Published Date May 2010 Volume 2010:3 Pages 173 - 186

DOI: http://dx.doi.org/10.2147/DMSO.S9089

Alaa Badawi¹, Amira Klip², Pierre Haddad³, David EC Cole⁴, Bibiana Garcia Bailo^1,5, Ahmed El-Sohemy⁵, Mohamed Karmali¹

¹Office for Biotechnology, Genomics and Population Health, Public Health Agency of Canada, Toronto, ON, Canada; ²Cell Biology Program, The Hospital for Sick Children, Toronto, ON, Canada; ³Natural Health Products and Metabolic Diseases Laboratory, Department of Pharmacology and Montreal Diabetes Research Centre, Montreal, QC, Canada; ⁴Department of Laboratory Medicine and Pathobiology, ⁵Department of Nutritional Sciences, University of Toronto, Toronto, ON, Canada

Abstract: Obesity is a major risk factor for type 2 diabetes mellitus (T2DM), which is a significant health problem worldwide.
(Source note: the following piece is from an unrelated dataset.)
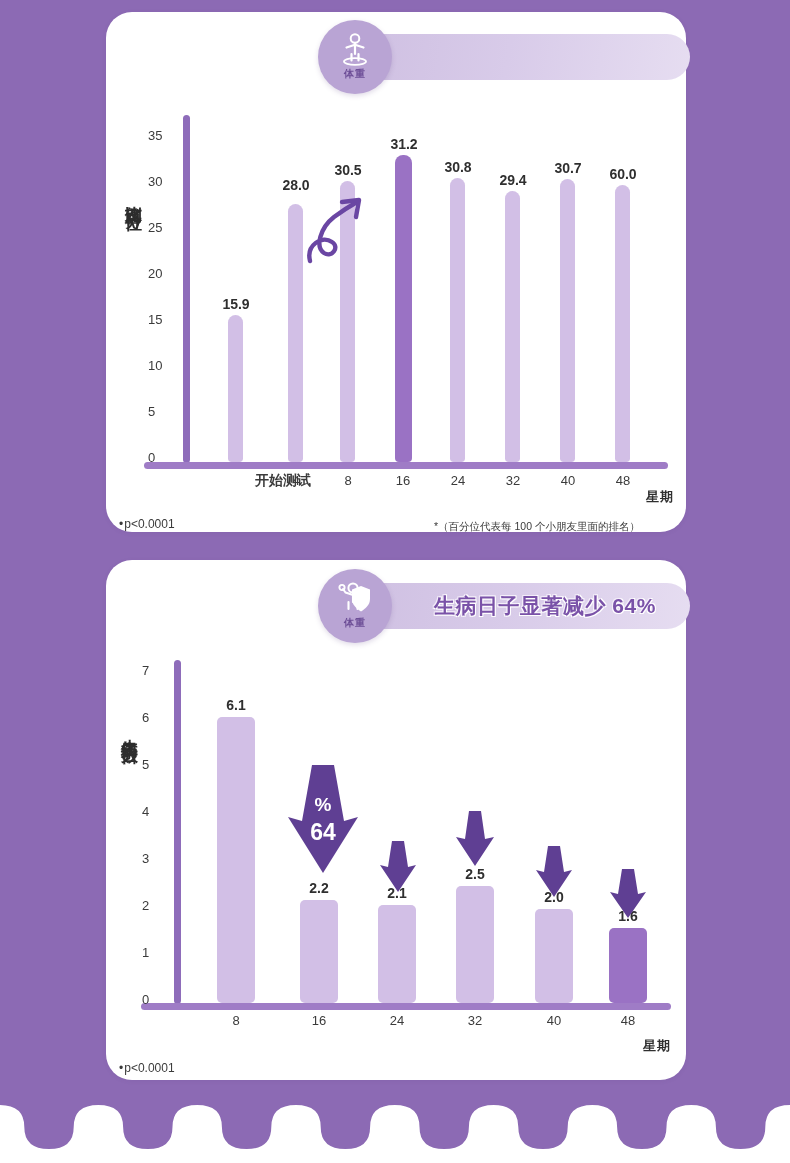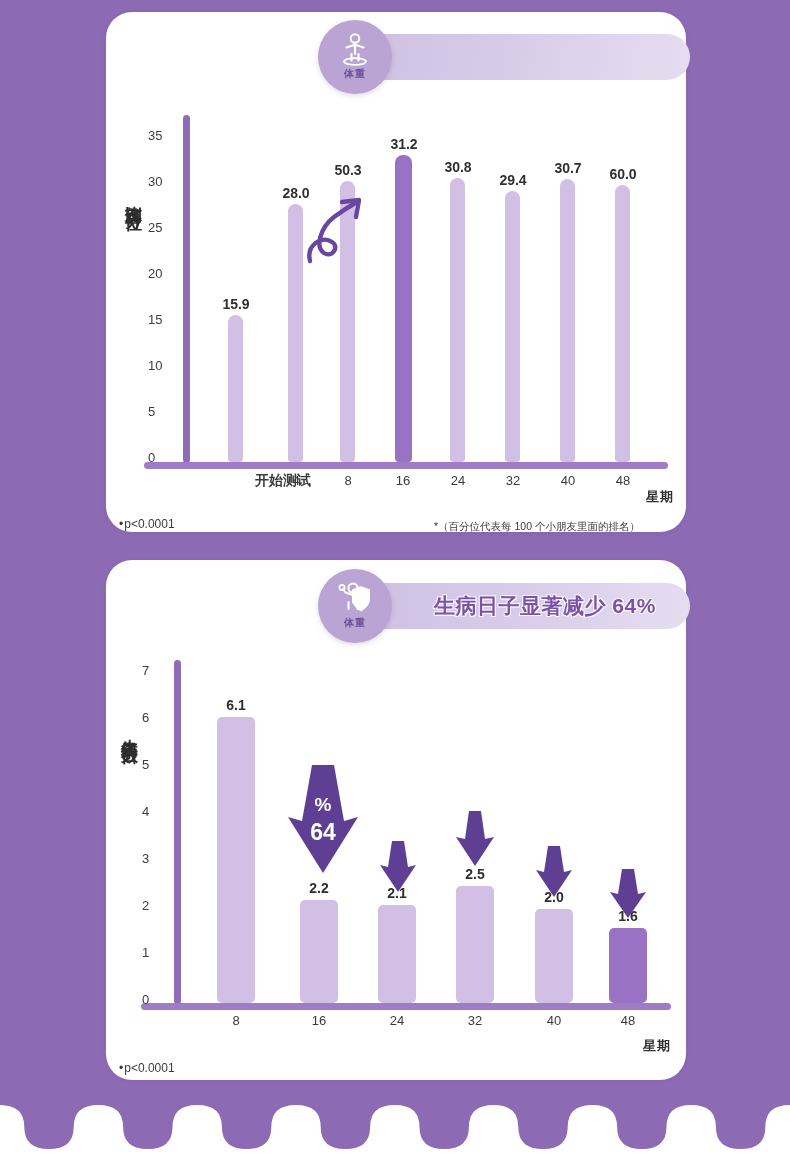"50.3" div.bar-val { text: 50.3 -> 30.5 }
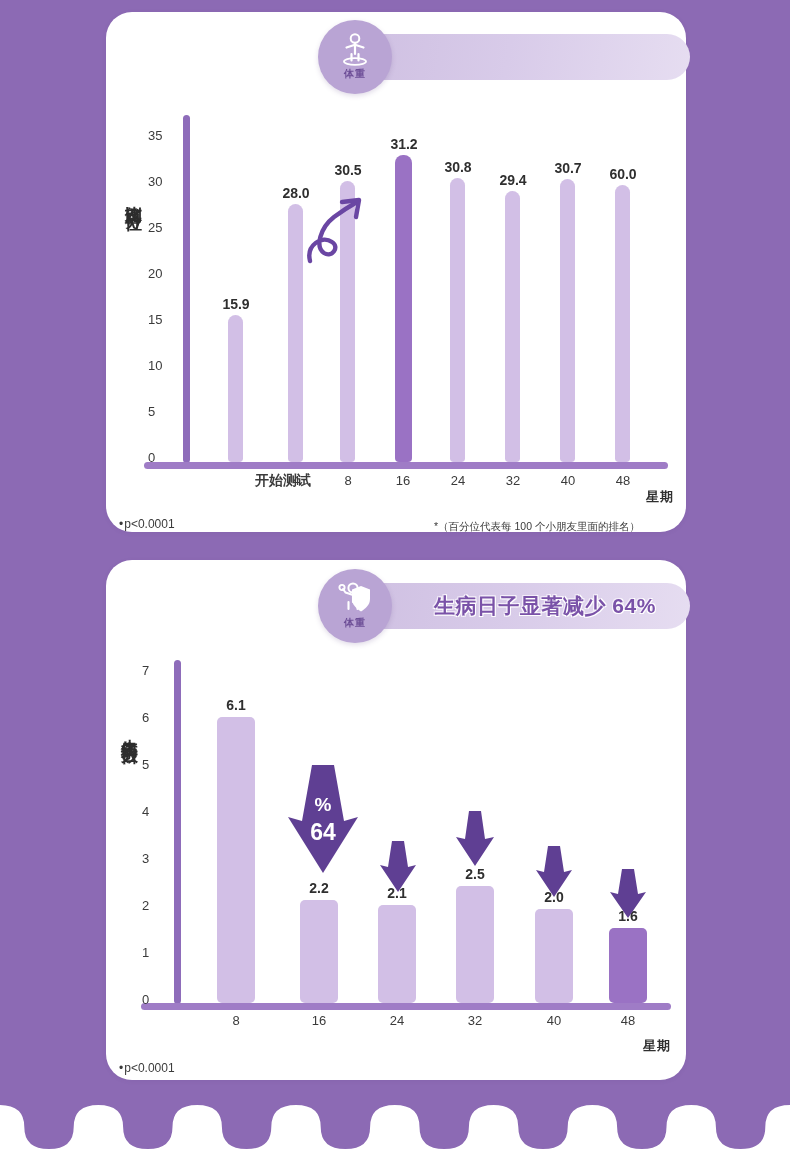"28.0" div.bar-val { top: 173px -> 165px }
Active disease is associated with low-grade chronic inflammation resulting in part from the activation of the innate immune system. In obesity, this activation leads to the release of pro-inflammatory cytokines such as tumor necrosis factor-α, interleukin-1β and interleukin-6 that block major anabolic cascades downstream of insulin signaling and thus disrupt insulin homeostasis and action. Cytokines also trigger the production of acute-phase reactants such as C-reactive protein, plasminogen activator inhibitor-1, serum amyloid-A, and haptoglobin. The elevated synthesis of pro-inflammatory cytokines and acute-phase proteins (inflammatory network) characterizes the early (or pre-clinical) stages of T2DM and exhibits a graded increase with the disease progression. Current evidence suggests that understanding inflammatory networks can point to new biomarkers that may permit capturing the interaction between genetic and environmental risk factors in the pathogenesis of T2DM. Such biomarkers have a significant public health potential in the prediction of disease occurrence beyond risk factors presently monitored, such as family history, lifestyle assessment and standard clinical chemistry profiles. Furthermore, inflammatory markers may assist in the evaluation of novel strategies for prevention, particularly in relation to micronutrients. This review discusses the current knowledge linking T2DM risk to inflammatory signaling pathways interacting with the innate immunity system and the prospect of inflammatory markers serving as molecular targets for prevention and/or biomarkers for early risk prediction of T2DM. The potential of micronutrients replenishment to improve insulin action by attenuating inflammation is also evaluated in the context of the public health relevance of this approach.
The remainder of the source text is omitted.